# New to site hi to all



## Simspin (Sep 5, 2011)

Hi to all just started on site iv been training for the last 11 years on on off been back at it for about 19 months now and hopefully stay at it no plans to stop any way.

just thort id tell u all a bit about my self and my training and if any one wants to give me any tips or ask for any that would be g8t .

Im 30yo im about 200 pounds at mo i train 4 times a wk i break my body parts down in to 2 workouts. i train mon,tue wed off then thr, fri then wk end off. i do mon back,bicep, legs and lower back doing 12 sets major 6 sets minor then tue i do chest,triceps,shoulders and calfs same thing with 12 major 6 minor .then on thr and fri repeat but with 8 major 4 minor.
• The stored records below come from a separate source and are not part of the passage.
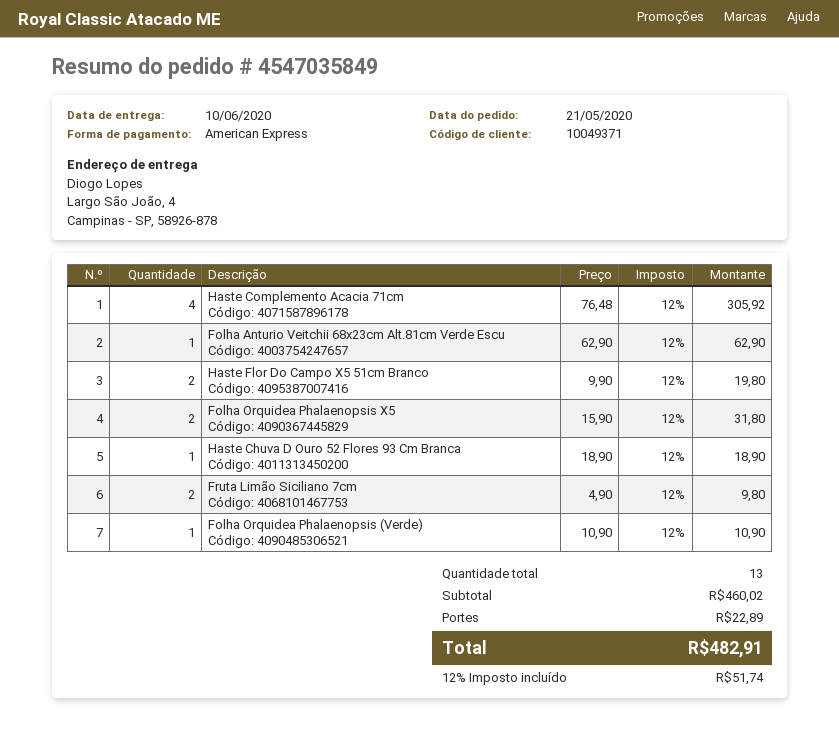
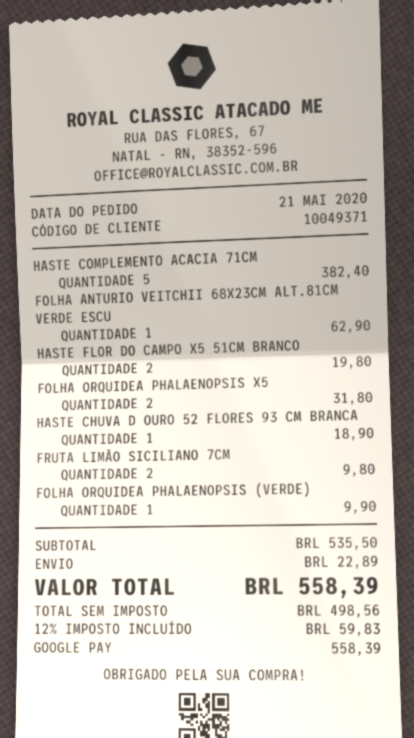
payment method: American Express -> Google Pay
Haste Complemento Acacia 71cm: 4 for 305.92 -> 5 for 382.40
Folha Orquidea Phalaenopsis (Verde): 1 for 10.90 -> 1 for 9.90
subtotal: 460.02 -> 535.50
tax: 12% = 51.74 -> 12% = 59.83
total: 482.91 -> 558.39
its been working out prity well for me to give you an idea of weights im useing benching 264ounds at mo deadlifting 297pounds cable row machine 264pound.
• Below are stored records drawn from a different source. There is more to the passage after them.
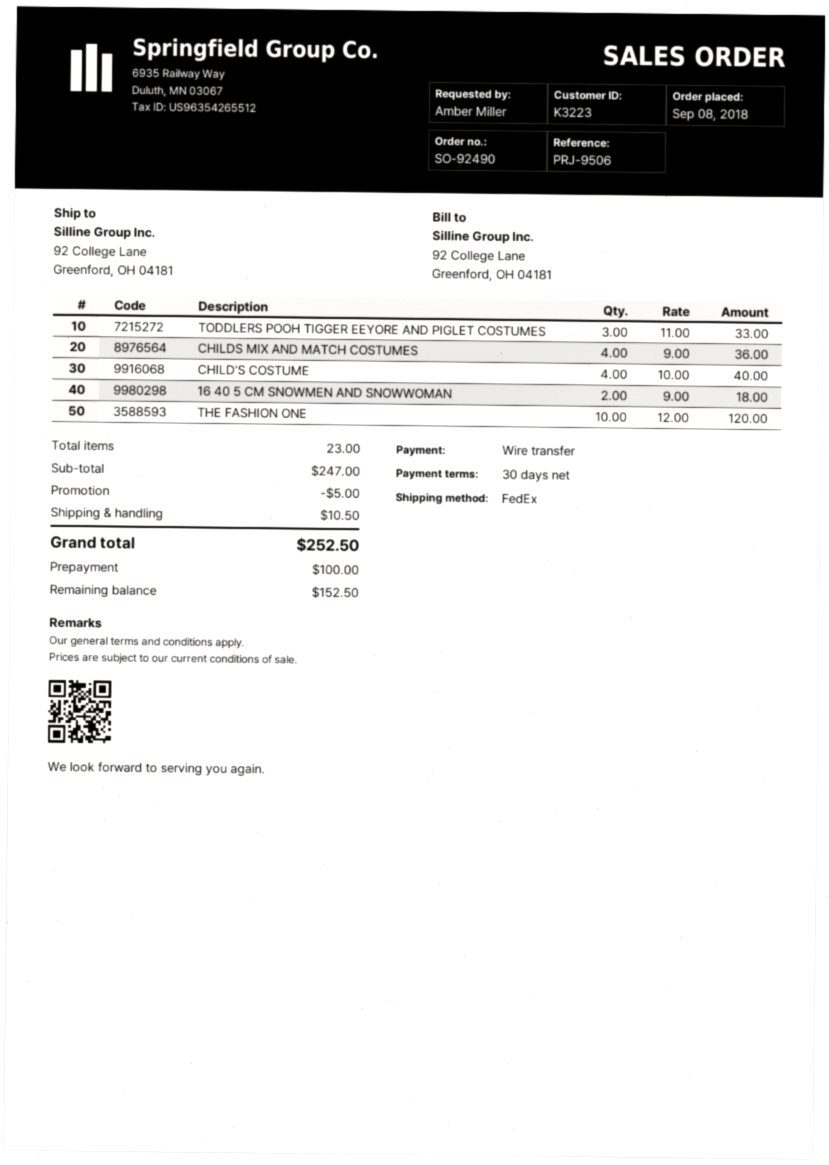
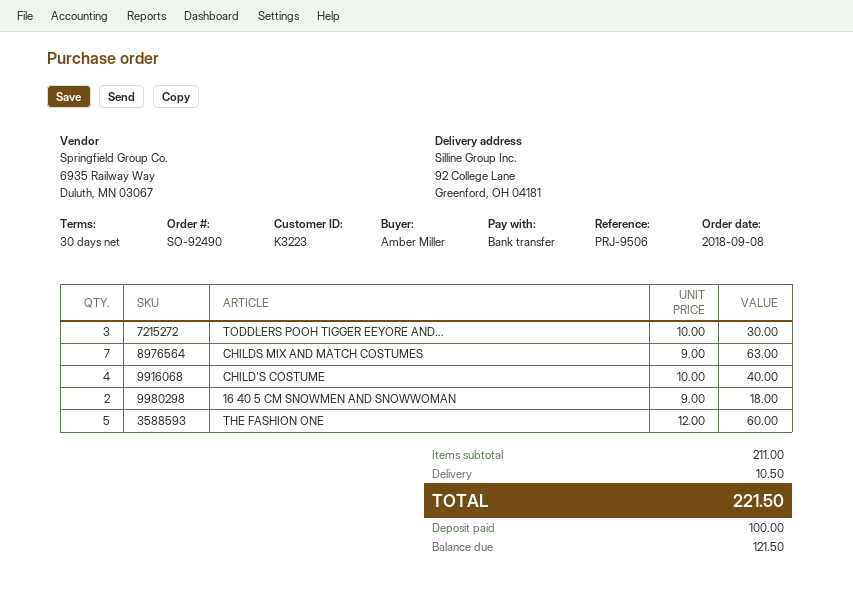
TODDLERS POOH TIGGER EEYORE AND PIGLET COSTUMES: 3 x 11.00 = 33.00 -> 3 x 10.00 = 30.00
CHILDS MIX AND MATCH COSTUMES: 4 x 9.00 = 36.00 -> 7 x 9.00 = 63.00
THE FASHION ONE: 10 x 12.00 = 120.00 -> 5 x 12.00 = 60.00
subtotal: 247.00 -> 211.00
discount: 5.00 -> none
total: 252.50 -> 221.50
balance: 152.50 -> 121.50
used this site for info in past and its allways been good so looking forward to been apart of it now proper so happy training to ya all!


----------



## Greenspin (Dec 27, 2010)

Welcome man :thumbup1:


----------



## Simspin (Sep 5, 2011)

cheers cool name man lol!


----------



## XMS (Jun 23, 2011)

Welcome to the board


----------



## expletive (Sep 12, 2011)

welcome to UK-M :thumb:


----------



## Pictor (Jan 10, 2011)

Welcome to UK-M mate :beer:


----------



## lolik (Apr 24, 2010)

welcome aboard


----------



## Big-Mac (Aug 31, 2009)

Hello there !


----------



## big steve (May 8, 2011)

welcome along


----------



## UKBenC (May 23, 2011)

Welcome


----------



## iron head case (Jul 2, 2008)

Welcome


----------



## Conscript (Sep 5, 2010)

Hi, hello, welcome and good day!


----------



## crampy (Jun 19, 2010)

Welcome


----------



## DutchTony (Sep 25, 2011)

Welcome to UK-M mate. There are some great arty guys on here 

:lol: :lol: :lol:


----------



## Kian1980 (Dec 29, 2007)

Welcome to UK-M


----------



## irishdude (Sep 26, 2009)

why are people replying to a welocme post feom Sept'11???
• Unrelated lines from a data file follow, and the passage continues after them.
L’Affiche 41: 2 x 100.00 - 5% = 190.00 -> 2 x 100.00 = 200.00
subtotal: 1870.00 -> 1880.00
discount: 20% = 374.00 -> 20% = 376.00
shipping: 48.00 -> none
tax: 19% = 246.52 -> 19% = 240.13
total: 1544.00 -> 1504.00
Jeeeeeeeeeeeeeeeeeeezzzzzzzzzzzzzzzzzzz!


----------



## beeferberg (Jan 4, 2012)

hello and welcome dude.


----------



## mrproc (Oct 26, 2013)

welcome mate


----------



## Simspin (Sep 5, 2011)

DutchTony said:


> Welcome to UK-M mate. There are some great arty guys on here
> 
> :lol: :lol: :lol:


wats going on this was my welcome post a year ago ! :lol:


----------



## Simspin (Sep 5, 2011)

just sust duch tony reped me useing my first post cheers mate!


----------



## Prince Adam (Mar 17, 2012)

LOL

A belated Welcome to you


----------



## Viking88 (Mar 29, 2012)

Dutch tony again with this!!! Your the definition of a flash back!!


----------



## DutchTony (Sep 25, 2011)

Viking88 said:


> Dutch tony again with this!!! Your the definition of a flash back!!


Lovely picture of your fingers in the sun today :lol:


----------



## Simspin (Sep 5, 2011)

DutchTony said:


> Lovely picture of your fingers in the sun today :lol:


your so sweet DT :wub:


----------